“Apa kabarnya Pandu?” Cita tersenyum miring menatap hamparan gedung ibukota, dari jendela kamar inap Harry. Kedatangan David pagi tadi ke rumah sakit, mendadak mengingatkan Cita perihal mantan suami pertamanya. Pria yang menyulut banyak luka, hingga banyak kehilangan yang Cita derita. “Apa masih betah amnesia sampai sekarang?”
“Mamimu … juga ngasih pertanyaan yang sama, sama pak David,” ujar Harry setelah menelan bubur yang disuapkan oleh Sandra.
“Semarah-marahnya Mami sama Arya, tapi Mami masih bisa toleran sama dia.” Sandra sebal sendiri jika mengingat ulah keluarga mantan besannya dahulu kala. “Apalagi keluarga Arya dari awal memang baik, juga tulus. Tapi kalau pak David sama keluarganya, hiiiih, Mami itu pengen! CK!” Saking tidak bisa berkata-kata lagi, Sandra akhirnya menarik napas dalam-dalam. Mencoba menenangkan diri sendiri, lalu kembali menyuapi Harry.
“Lagian, Papa masih aja mau nemui pak David,” celetuk Cita lalu beralih menuju sofa. “Harusnya nggak usah. Bilang kalau Papa nggak bisa dibesuk.”
“Betul!” Sandra setuju dengan pernyataan putrinya. “Untung aja bu Tessa nggak ikut. Kalau dia datang, Mami bisa langsung naik darah ngelihat orang itu. Sudah tahu anaknya salah, masih aja dibela!”
“Mi, sudah, Mi,” pinta Harry sembari menggeleng kecil. Kalau hanya sekadar membesuk, Harry masih mau menerima David mengingat hubungan baik mereka dahulu kala. Namun, untuk urusan lain, Harry sudah memutuskan semua hubungan dengan pria itu.
Sebenarnya, ada hal lain yang didapat Harry dengan adanya musibah yang menimpa Cita kala itu. Kasih yang dulunya enggan ikut campur dalam urusan perusahaan Lukito, akhirnya mau bergabung dan mengelola perusahaan.
“Terus, apa jawab pak David, Mi? Waktu Mami tanya masalah Pandu.” Cita penasaran, bagaimana kehidupan pria itu selama ini. Bagaimana dengan Laura, serta anak yang dilahirkan wanita itu.
Sandra berdecak kesal terlebih dahulu sebelum memberi jawaban. “Masih amnesia katanya!

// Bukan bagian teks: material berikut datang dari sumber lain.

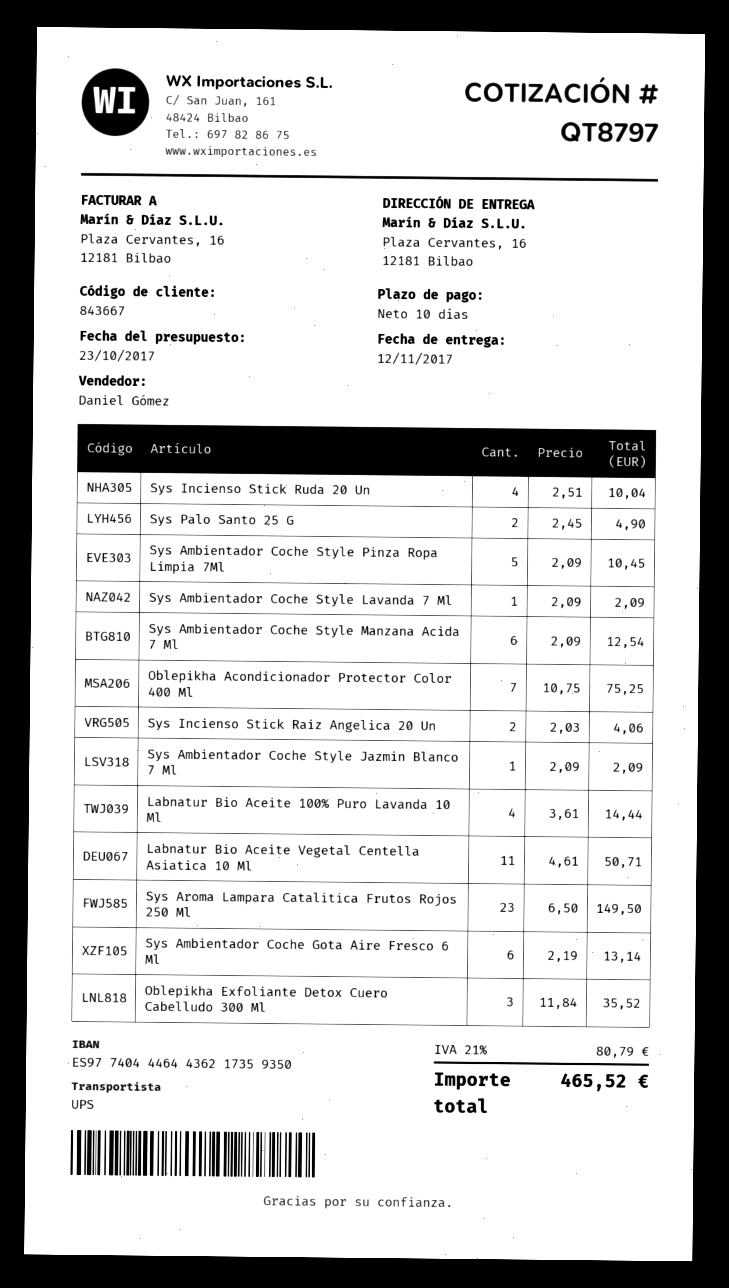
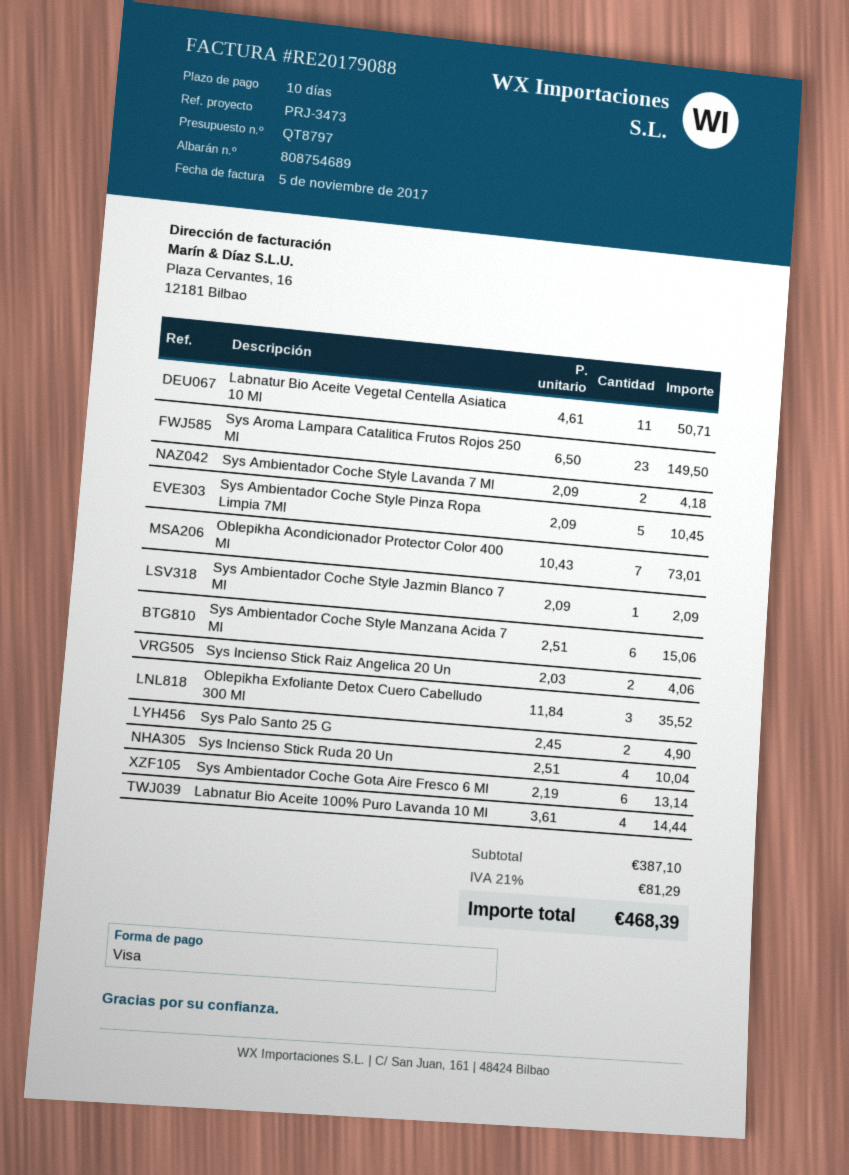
Sys Ambientador Coche Style Lavanda 7 Ml: 1 x 2.09 = 2.09 -> 2 x 2.09 = 4.18
Sys Ambientador Coche Style Manzana Acida 7 Ml: 6 x 2.09 = 12.54 -> 6 x 2.51 = 15.06
Oblepikha Acondicionador Protector Color 400 Ml: 7 x 10.75 = 75.25 -> 7 x 10.43 = 73.01
tax: 21% = 80.79 -> 21% = 81.29
total: 465.52 -> 468.39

Paling, bu Tessa yang—”
“Mami …” Harry menepuk-nepuk punggung tangan Sandra, untuk menenangkan sang istri. “Sudah … dijaga tekanannya. Mending nggak usah bicarain mereka lagi, daripada Mami nanti ikut-ikutan ngamar.”

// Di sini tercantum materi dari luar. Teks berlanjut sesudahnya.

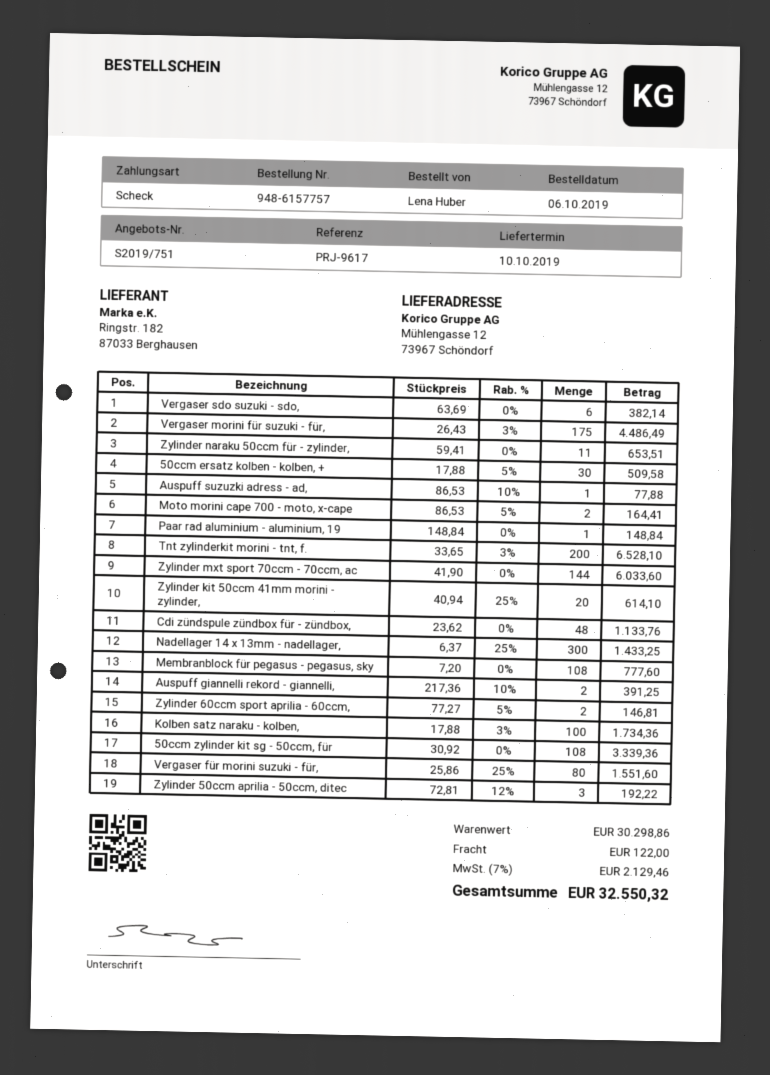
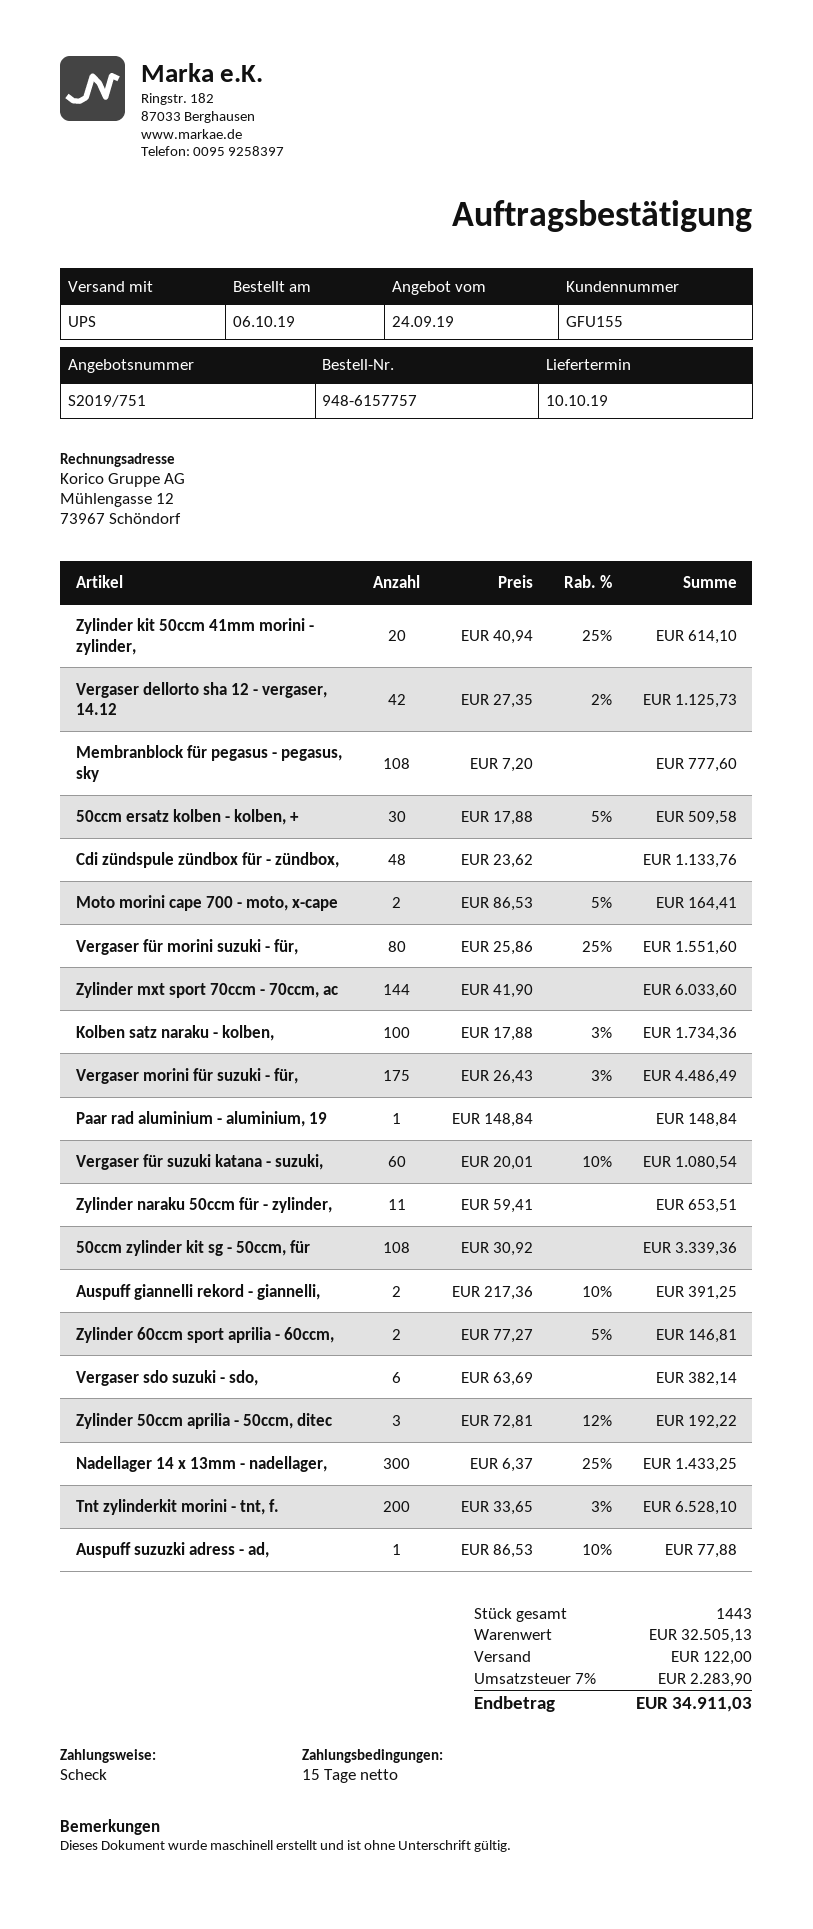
Vergaser dellorto sha 12 - vergaser, 14.12: none -> 42 x 27.35 - 2% = 1125.73
Vergaser für suzuki katana - suzuki,: none -> 60 x 20.01 - 10% = 1080.54
subtotal: 30298.86 -> 32505.13
tax: 7% = 2129.46 -> 7% = 2283.90
total: 32550.32 -> 34911.03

Sandra lagi-lagi berdecak, sambil menyuapi Harry. Sejak musibah yang menimpa putri mereka, Harry memang sudah banyak berubah. Pria itu jauh lebih baik, sabar, dan lebih perhatian pada Sandra.

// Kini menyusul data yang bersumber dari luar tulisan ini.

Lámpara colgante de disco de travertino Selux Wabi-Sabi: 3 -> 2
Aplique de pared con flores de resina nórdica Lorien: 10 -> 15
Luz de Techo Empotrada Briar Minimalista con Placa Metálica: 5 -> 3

“Cita …” Harry menggeleng pada putrinya. “Nggak usah lagi bicarain mereka. Papa nggak mau Mami sakit kepala terus sakit.”
Cita merengut, tetapi tidak berani membantah karena papanya benar. Jika Sandra ikut sakit, maka Cita akan repot sendiri karena dirinya masih berada di kursi roda. Cita juga tidak tahu, sampai kapan dirinya akan berpura-pura lumpuh di depan semua orang. Entah kapan pun itu, yang jelas bukan dalam waktu dekat.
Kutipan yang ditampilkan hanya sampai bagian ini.